The candidates for the annual pool of March men’s basketball coaching vacancies looks the way it always does.
Young mid-major coaches on the rise. Formerly successful head coaches looking for a second shot, and Atlantic 10, AAC, Missouri Valley and lower Power Five coaches looking for a chance to land one of the game’s marquee jobs.
For an athletic director with a vacancy, how about an NBA assistant coach who has worked under one of the best NBA coaches in history? That guy has to be worth considering right?
What if that guy isn’t a guy?
Becky Hammon has never indicated that she’d want to coach in college. But if the quest is really to find the best coach available, isn’t she worth a phone call?
She’s certainly as qualified or more qualified than many who’ll get hired at big money over the next few weeks. She’s been an assistant under Greg Popovich for the San Antonio Spurs the past three seasons and was the head coach of their summer league team for the past two. What’s the drawback?
The outdated belief that men wouldn’t play for a woman isn’t giving today’s players enough credit. There are probably some lunkheads out there that would shy away, but it’d be their loss. Most players’ biggest goal is getting to the NBA, and Hammon has first-hand experience seeing what players need to get to that level.
If Kawhi Leonard and LaMarcus Aldridge listen to her, so will 18-year-old recruits. She can bring a picture of her on the bench at the 2016 All-Star game with Steph Curry nearby, on every recruiting trip. Hammon would need to hire a staff of veteran assistants with the recruiting contacts that she doesn’t have yet, but that wouldn’t be that hard to do.
Former UMass big man Cady Lalanne, who played for her each of the past two seasons in the Las Vegas Summer League, didn’t hesitate to endorse her.

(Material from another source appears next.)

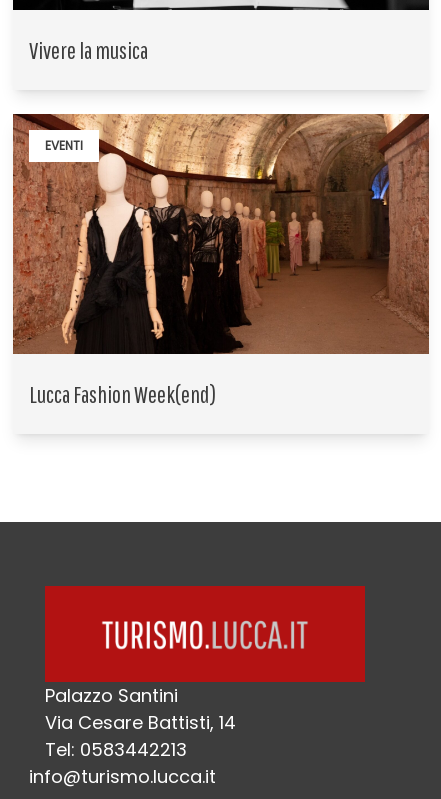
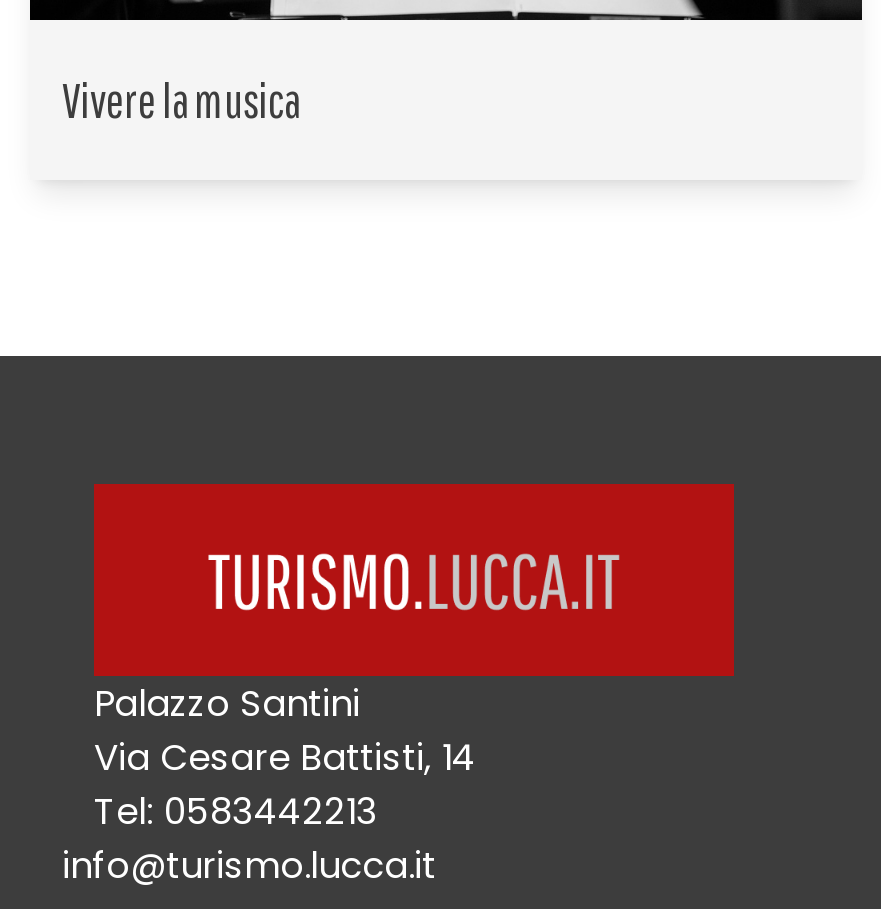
- [image]
- EVENTI

- Lucca Fashion Week(end)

“I think she’d be a great head coach,” Lalanne said. “She’s high-energy, motivating. Her track record proves she knows what she’s talking about. I think she’d be great. Any player if they’re smart would listen to a coach who learned from Coach Pop. If you’re a player who wants to get to the NBA, you’d listen to her. Her energy and her knowledge would make people want to play for her.”
It has to be the right fit. Ideally a Power Five school that takes basketball seriously with room to grow.
Of the jobs that are open, California might be the best fit. It’s a good job that could be a great job. It’s well resourced in a good area. A good coach can be successful in Berkeley. If Hammon is a good head coach she can succeed there and there’s no reason to think she isn’t.
During conference tournament week, Seth Davis, who covers college basketball for Sports Illustrated and CBS, suggested Dawn Staley as a candidate for a men’s job.
Staley, who is the head coach at South Carolina, is a terrific basketball mind and worth consideration if that’s the path she’s looking to pursue.
But Staley is slated to be the women’s Olympic coach in 2020. If she left for the men’s game, she’d basically be saying coaching women was a stepping stone toward a men’s job. Not a terrific message in a sport where elite women’s jobs have been steadily going to male coaches more and more.
Hammon is already coaching men and has received considerable accolades for it.
Hiring her would be perceived by some as a stunt and a grab for attention. That’s not a bad thing. Every time a college makes a hire it’s hoping to grab some attention for their program. After money and wins, attention is a program’s next most sought-after commodity.
Hammon seems savvy enough to turn the inevitable media storm into a positive for her program.
For somebody, she’d be worth taking a chance on. Unless she’s got her sights set on becoming the first woman head coach in the NBA. If a college program doesn’t hire her, an NBA general manager should.